(Beginning of INFORMATION)

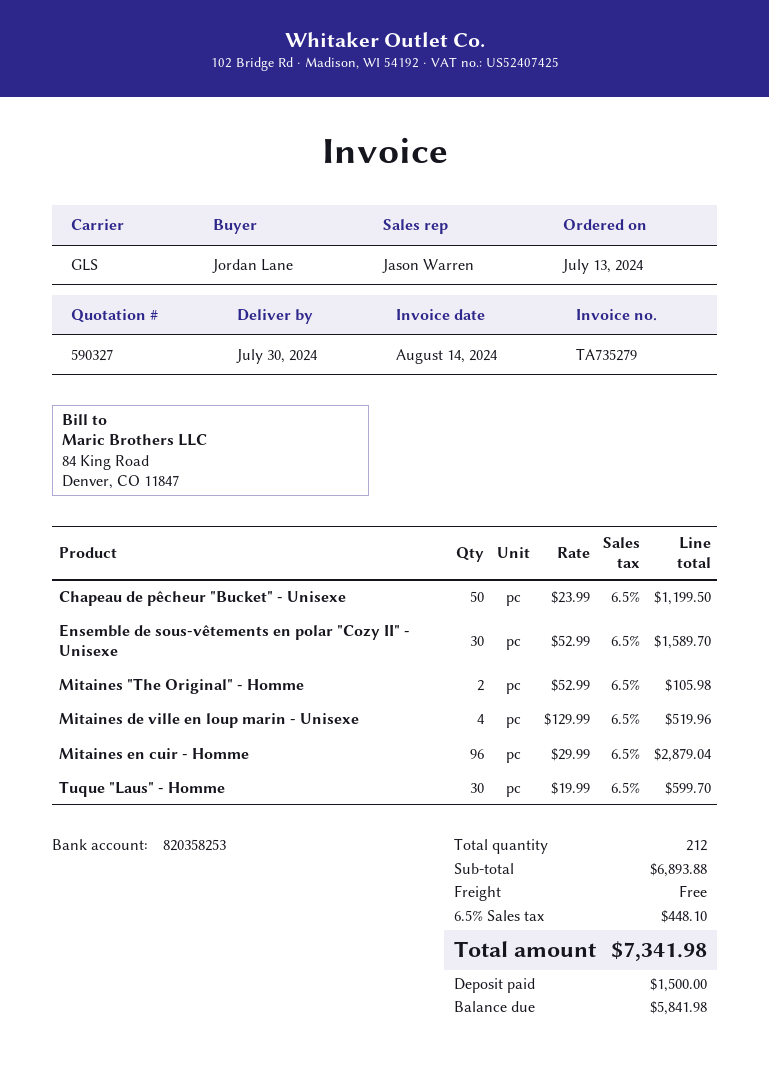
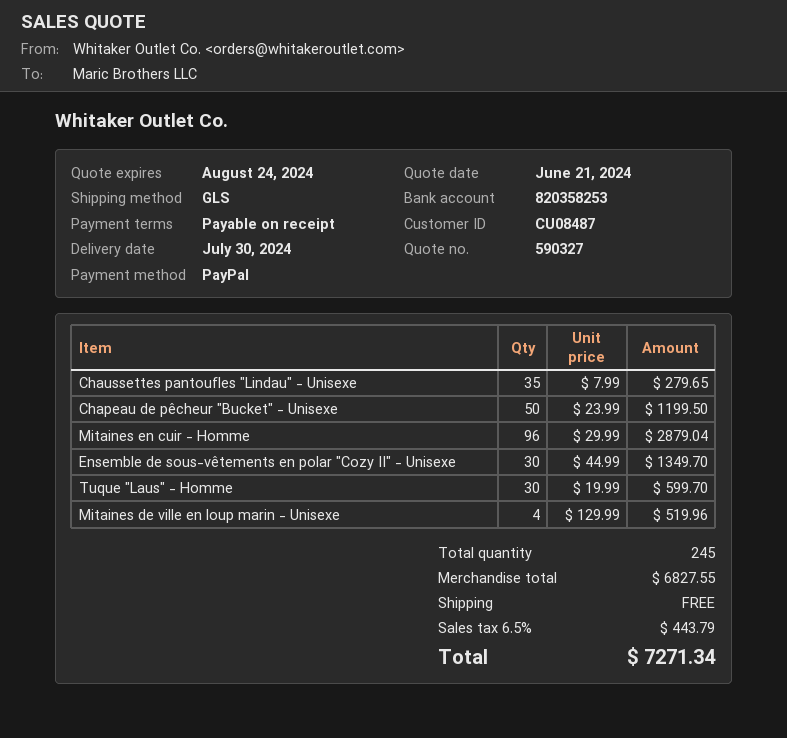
Ensemble de sous-vêtements en polar "Cozy II" - Unisexe: 30 x 52.99 = 1589.70 -> 30 x 44.99 = 1349.70
Mitaines "The Original" - Homme: 2 x 52.99 = 105.98 -> none
Chaussettes pantoufles "Lindau" - Unisexe: none -> 35 x 7.99 = 279.65
total quantity: 212 -> 245
subtotal: 6893.88 -> 6827.55
tax: 6.5% = 448.10 -> 6.5% = 443.79
total: 7341.98 -> 7271.34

(End of INFORMATION)

Scan the lines above for the word "Unisexe", then copy each line that has it.

Ensemble de sous-vêtements en polar "Cozy II" - Unisexe: 30 x 52.99 = 1589.70 -> 30 x 44.99 = 1349.70
Chaussettes pantoufles "Lindau" - Unisexe: none -> 35 x 7.99 = 279.65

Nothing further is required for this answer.